# Halloumi -what do I do with it?!



## Natalie123 (Jun 10, 2011)

Does anyone have any recipe ideas for halloumi cheese? I've some in my fridge but don't have a clue what to do with it. I have a feeling I am supposed to grill it but I'm not sure! Does it need to be cooked?


----------



## Steff (Jun 10, 2011)

you can fry,grill of BBQ it hun, try peppers stuffed with hilloumi its magnifique lol, also try it grilled in some pitta bread with tomatoes, and some peppers...


----------



## Natalie123 (Jun 10, 2011)

Steff said:


> you can fry,grill of BBQ it hun, try peppers stuffed with hilloumi its magnifique lol,try it grilled in some pitta bread with tomatoes, and some peppers...



That sounds amazing  Thanks xx


----------



## Steff (Jun 10, 2011)

Natalie123 said:


> That sounds amazing  Thanks xx



Anytime let me know when you try it what you think x


----------



## Natalie123 (Jun 10, 2011)

Steff said:


> Anytime let me know when you try it what you think x



Will do, probably Sunday I think.

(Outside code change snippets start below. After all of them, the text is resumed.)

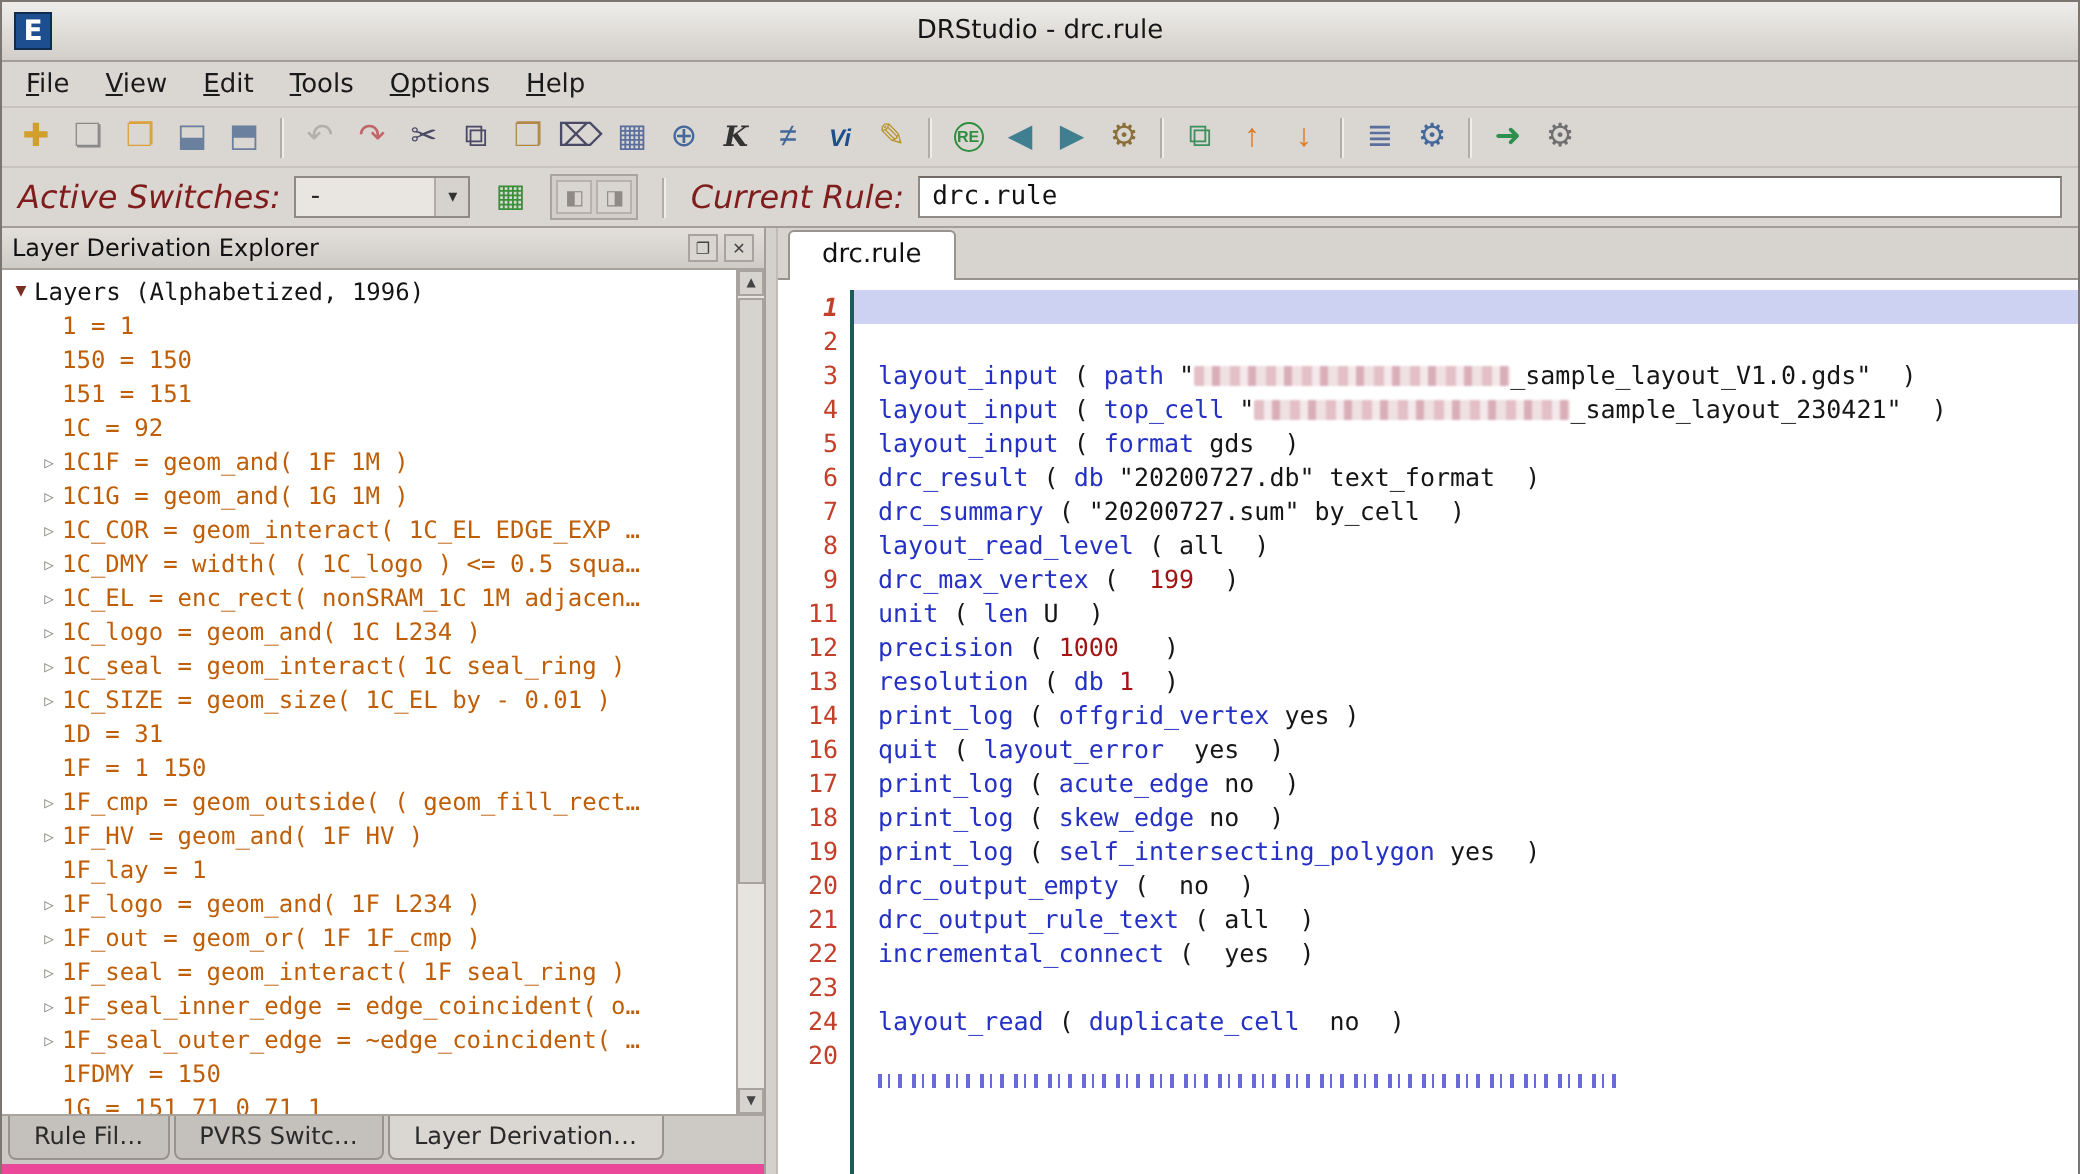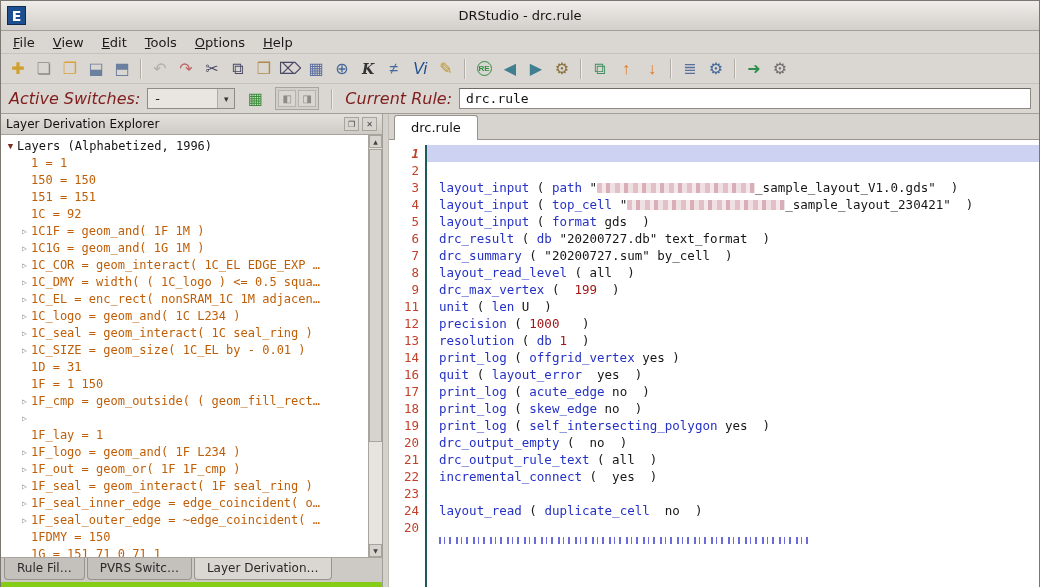--- a/index.html
+++ b/index.html
@@ -27,7 +27,7 @@
     display:flex; align-items:center; justify-content:center; padding:0; flex:none; }
   .g { font-size:16px; line-height:1; }
   .txt-k { font-family:"DejaVu Serif","Liberation Serif",serif; font-style:italic; font-weight:bold; font-size:14px; }
-  .txt-vi { font-style:italic; font-weight:normal; font-size:16px; }
+  .txt-vi { font-style:italic; font-weight:bold; font-size:12px; }
   .badge { font-size:8px; font-weight:bold; border:1.5px solid; border-radius:50%;
     width:15px; height:15px; display:flex; align-items:center; justify-content:center; }
   .tb-sep { width:0; height:20px; border-left:1px solid #b1aca6; border-right:1px solid #efedea; margin:0 5px; flex:none; }

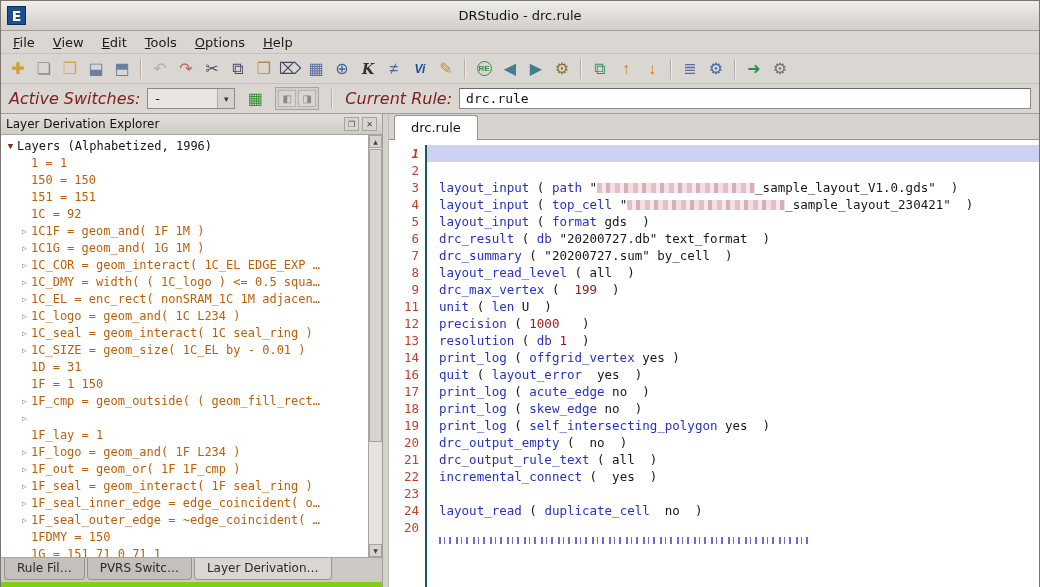--- a/index.html
+++ b/index.html
@@ -46,7 +46,7 @@
 
   
   .main { display:flex; height:474px; flex:none; background:#d4d0cb; }
-  .left-dock { width:382px; flex:none; display:flex; flex-direction:column; border-right:1px solid #a49e98; background:#84cc16; }
+  .left-dock { width:382px; flex:none; display:flex; flex-direction:column; border-right:1px solid #a49e98; background:#ec4899; }
   .dock-header { height:21px; flex:none; background:linear-gradient(#e3e0dc,#cfcbc6);
     border-bottom:1px solid #a9a39d; display:flex; align-items:center; padding:0 5px; font-size:12px; color:#111; }
   .dock-btns { margin-left:auto; display:flex; gap:3px; }

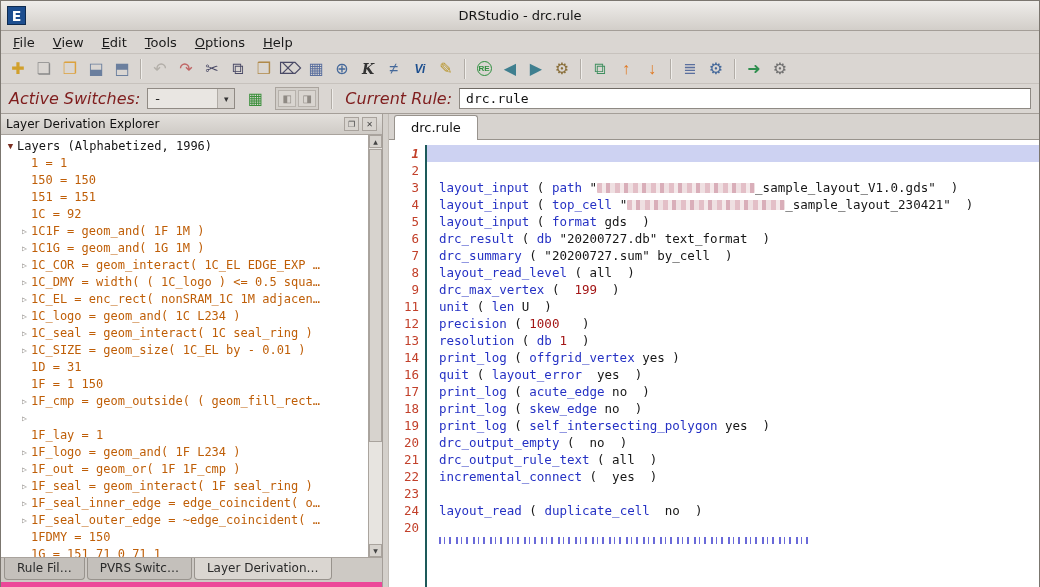--- a/index.html
+++ b/index.html
@@ -312,6 +312,7 @@
             </div>
             <div class="tree-row child">
               <span class="arrow">▷</span>
+              <span class="lbl">1F_HV = geom_and( 1F HV )</span>
             </div>
             <div class="tree-row child">
               <span class="arrow"></span>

I am so naughty at the moment, went out for lunch today, going to a garden party this evening, day out in london tomorrow ... The next time I will eat at home is Sunday


----------



## Steff (Jun 12, 2011)

Hi Nat how did the grub go down hope you emjoyed it 

Funnily enough I saw a lady on tele today and her menu included halloumi cheese and she wrapped heres in parma ham looked lovely

p.s I  hope the despite the weather you had a good trip to London and the garden party went well last night x


----------



## Imalia (Jun 13, 2011)

*Halloumi*

Here in Cyprus we grill or bbq it just for a couple of mins till lightly brown and serve it on top of salad or cous cous, or grill some lean bacon and serve it with salad in a pitta bread. don't season as it can be quite salty

enjoy!!


----------



## AlisonM (Jun 13, 2011)

I usually grill it and add it to salads or crumble it on top of a hearty soup. Sometimes I'll use it to stuff a chicken breast with crushed garlic and pine nuts.


----------



## KateXXXXXX (Jun 13, 2011)

Stuffing for mushrooms and/or peppers:

Mince together an onion, several mushrooms, and a carrot, with herbs.  Or any other veg you have handy and like, really...

Stuff halved peppers or big mushrooms.  Lay a slice of Halumi cheese on top of each half, and bake in the oven for half an hour.


----------



## Natalie123 (Jun 13, 2011)

Hi All, I tried the haloumi last night, it was lovely, thanks for your suggestions. Steff - I didn't have much to stuff the peppers with so in the end I roasted it with peppers and squash. I had it with a bit of pasta, it was very yummy. Will definitely be eating more haloumi in the future


----------



## macast (Jun 13, 2011)

glad the Halloumi was lovely.  I've had it in Cyprus.... but never cooked with it myself.  perhaps I will hunt it out in the supermarket


----------



## Steff (Jun 13, 2011)

Loads of ideas now hun,glad you enjoyed it


----------